#### [Data extracts]
========================================================================
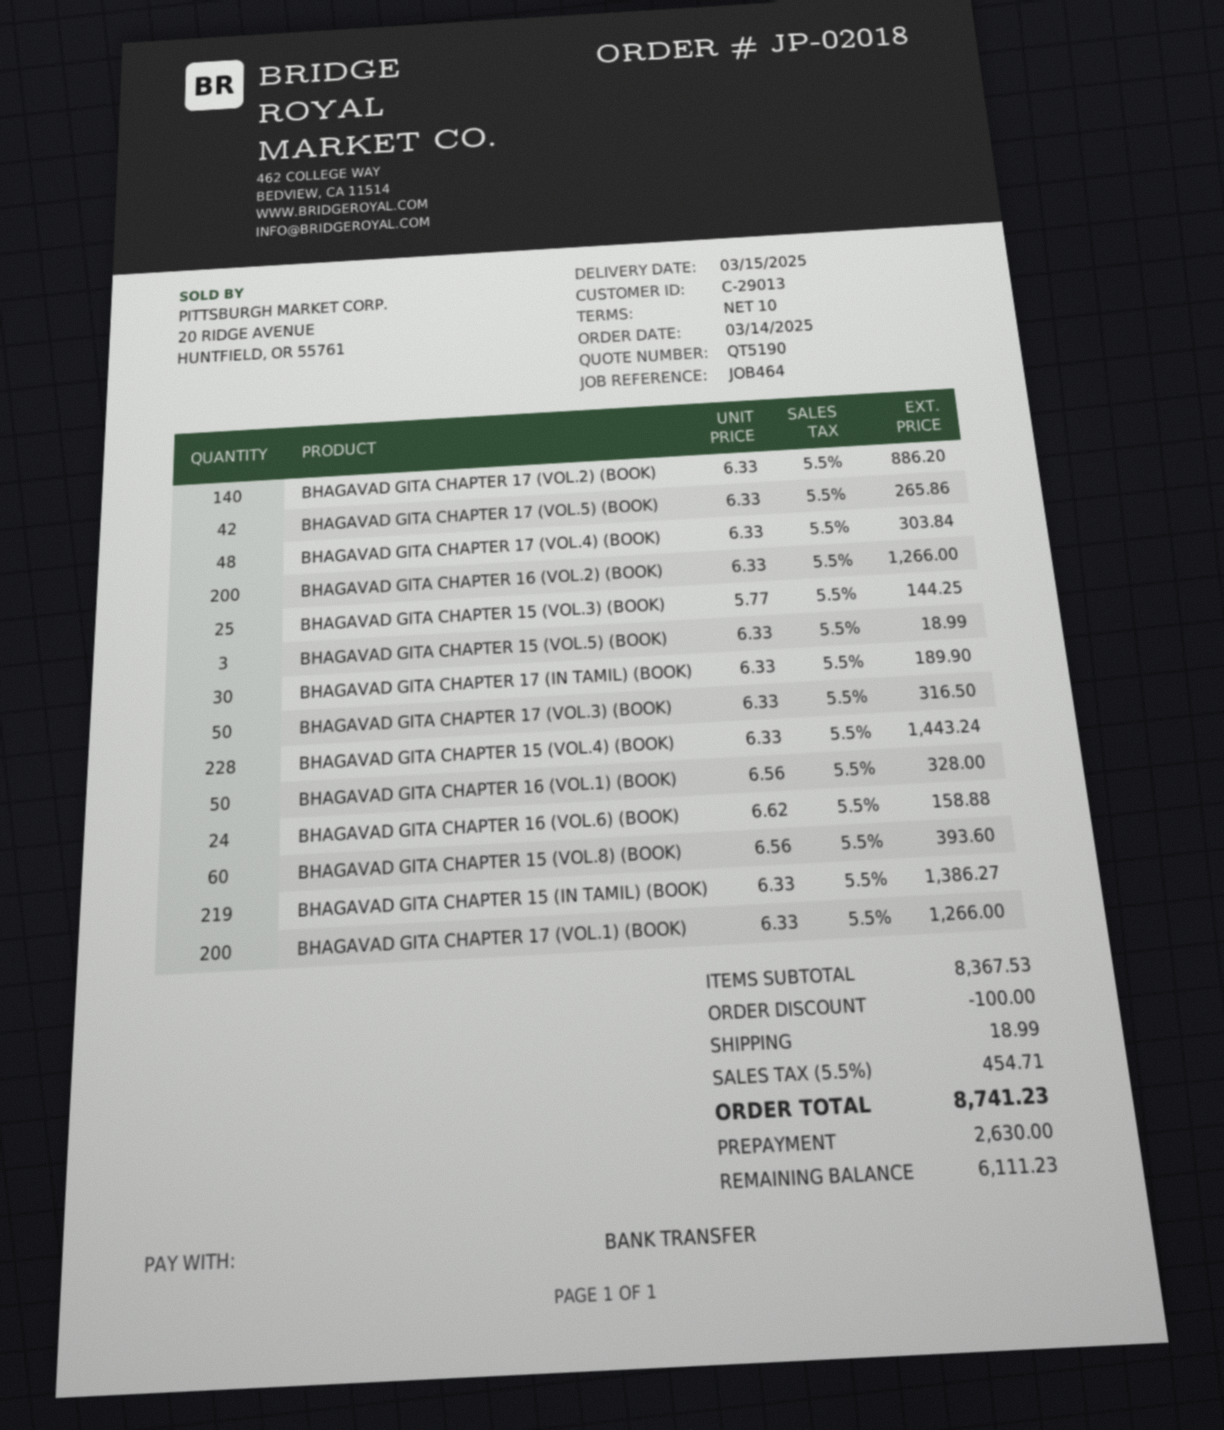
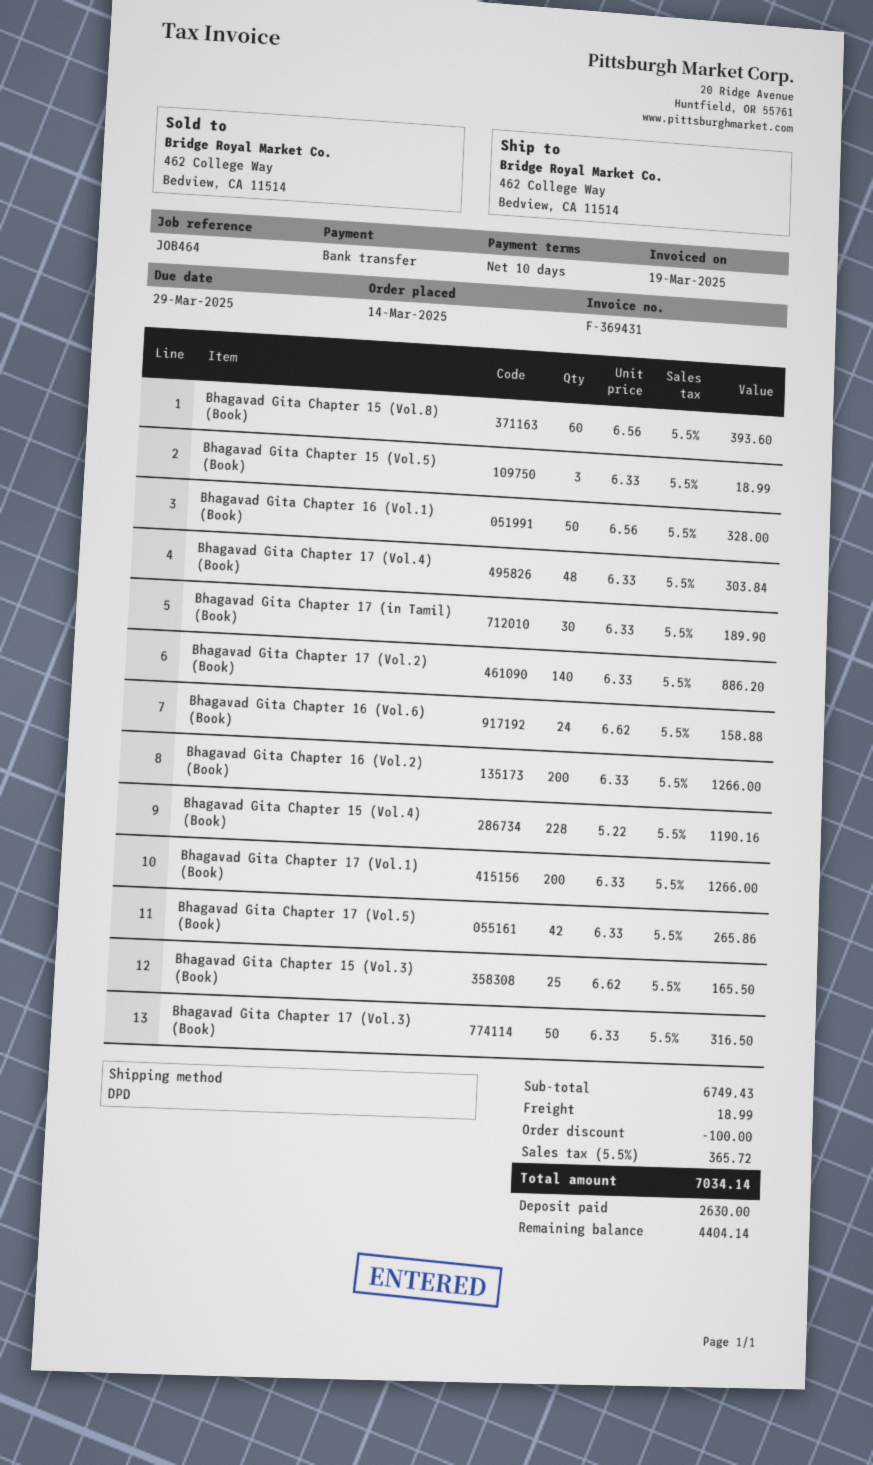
BHAGAVAD GITA CHAPTER 15 (VOL.3) (BOOK): 25 x 5.77 = 144.25 -> 25 x 6.62 = 165.50
BHAGAVAD GITA CHAPTER 15 (VOL.4) (BOOK): 228 x 6.33 = 1443.24 -> 228 x 5.22 = 1190.16
BHAGAVAD GITA CHAPTER 15 (IN TAMIL) (BOOK): 219 x 6.33 = 1386.27 -> none
subtotal: 8367.53 -> 6749.43
tax: 5.5% = 454.71 -> 5.5% = 365.72
total: 8741.23 -> 7034.14
balance: 6111.23 -> 4404.14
========================================================================
#### [Task brief]
Transcribe the records above exactly, leaving every picture out of the copy.

#### [Answer space]
BHAGAVAD GITA CHAPTER 15 (VOL.3) (BOOK): 25 x 5.77 = 144.25 -> 25 x 6.62 = 165.50
BHAGAVAD GITA CHAPTER 15 (VOL.4) (BOOK): 228 x 6.33 = 1443.24 -> 228 x 5.22 = 1190.16
BHAGAVAD GITA CHAPTER 15 (IN TAMIL) (BOOK): 219 x 6.33 = 1386.27 -> none
subtotal: 8367.53 -> 6749.43
tax: 5.5% = 454.71 -> 5.5% = 365.72
total: 8741.23 -> 7034.14
balance: 6111.23 -> 4404.14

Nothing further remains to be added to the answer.